Fischbestände haben sich verbessert

Nach deutlichen Einschnitten für Fischer beobachtet Bundeslandwirtschaftsministerin Julia Klöckner eine positive Entwicklung beim Fischbestand.

"Wir sehen, dass die Bestände besser geworden sind, also nachhaltiger gefischt worden ist. Aber wir sind noch lange nicht am Ziel", sagte sie am Rande einer Videokonferenz mit ihren EU-Kollegen.

Der Anteil nachhaltig bewirtschafteter Bestände sei 2020 weiter gestiegen und liege nun bei 80 Prozent. Nun müssten noch alle Bestände auf dieses Niveau kommen. "Dabei müssen die vielfältigen Ursachen in Betracht genommen werden, genauso wie die Anliegen der Küstenfischer und ihrer Familien - sie leben davon."

Nach Einigungen der EU-Fischereiminister mussten deutsche Fischer in diesem Jahr vor allem in der Ostsee deutliche Einschränkungen hinnehmen. Beim westlichen Hering, ein für Deutschland wichtiger Fisch, wurde die erlaubte Fangmenge um 65 Prozent reduziert.
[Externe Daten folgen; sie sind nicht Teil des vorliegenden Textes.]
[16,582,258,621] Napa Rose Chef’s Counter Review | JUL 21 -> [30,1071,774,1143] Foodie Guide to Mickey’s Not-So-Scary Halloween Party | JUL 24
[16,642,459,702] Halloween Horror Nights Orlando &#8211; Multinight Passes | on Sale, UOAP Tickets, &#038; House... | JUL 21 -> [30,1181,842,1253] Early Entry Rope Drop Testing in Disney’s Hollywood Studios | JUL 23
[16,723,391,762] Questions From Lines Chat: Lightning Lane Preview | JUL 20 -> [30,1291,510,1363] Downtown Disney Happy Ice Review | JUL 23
Beim westlichen Dorsch waren es 60 Prozent weniger. Für die Nordsee wurde die erlaubte Kabeljau-Fangmenge um 50 Prozent gesenkt. Nur der Makrelenfang konnte ausgeweitet werden.
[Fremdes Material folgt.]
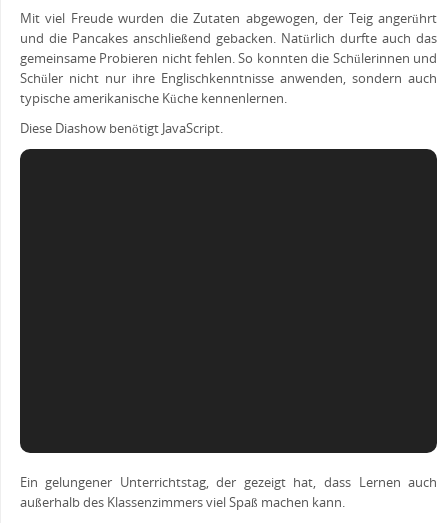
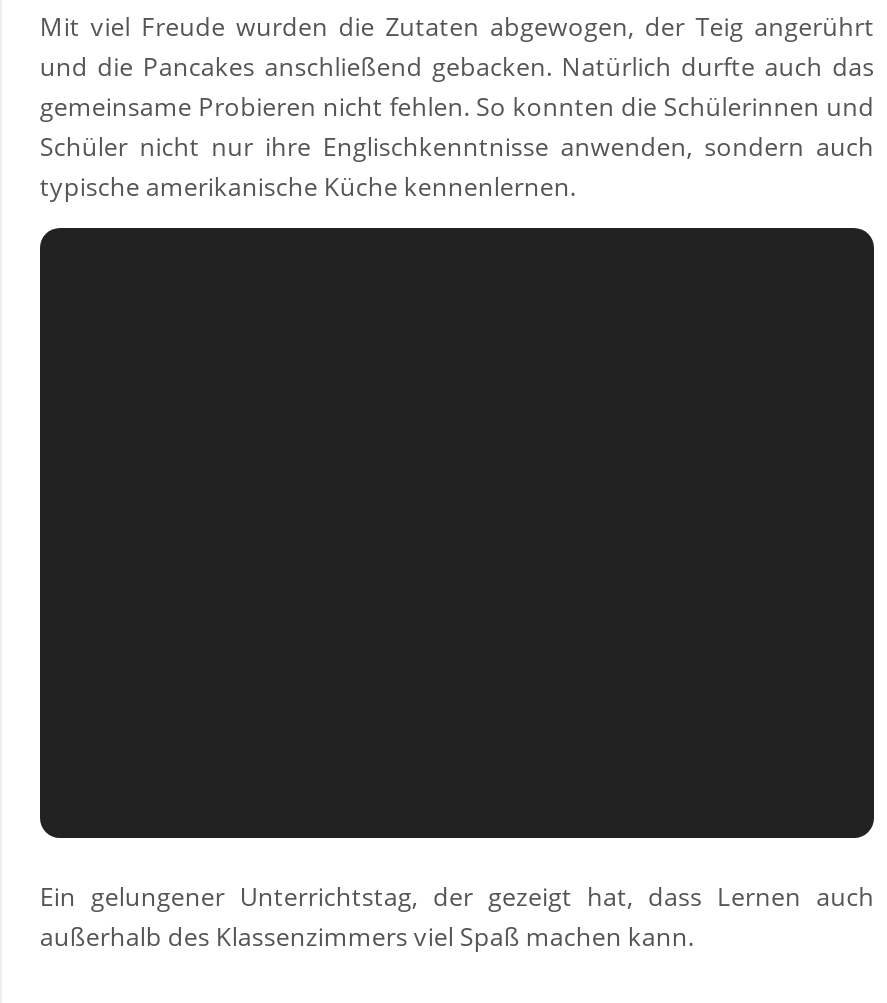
[20,120,223,136] Diese Diashow benötigt JavaScript. -> none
Die EU-Fischereiminister legen in jedem Jahr die sogenannten zulässigen Gesamtfangmengen fest. Die EU-Kommission macht dafür Vorschläge auf der Grundlage wissenschaftlicher Empfehlungen. Deutschland übernimmt am Mittwoch turnusgemäß die EU-Ratspräsidentschaft von Kroatien. Somit wird Klöckner die Treffen mit ihren EU-Kollegen im kommenden halben Jahr leiten.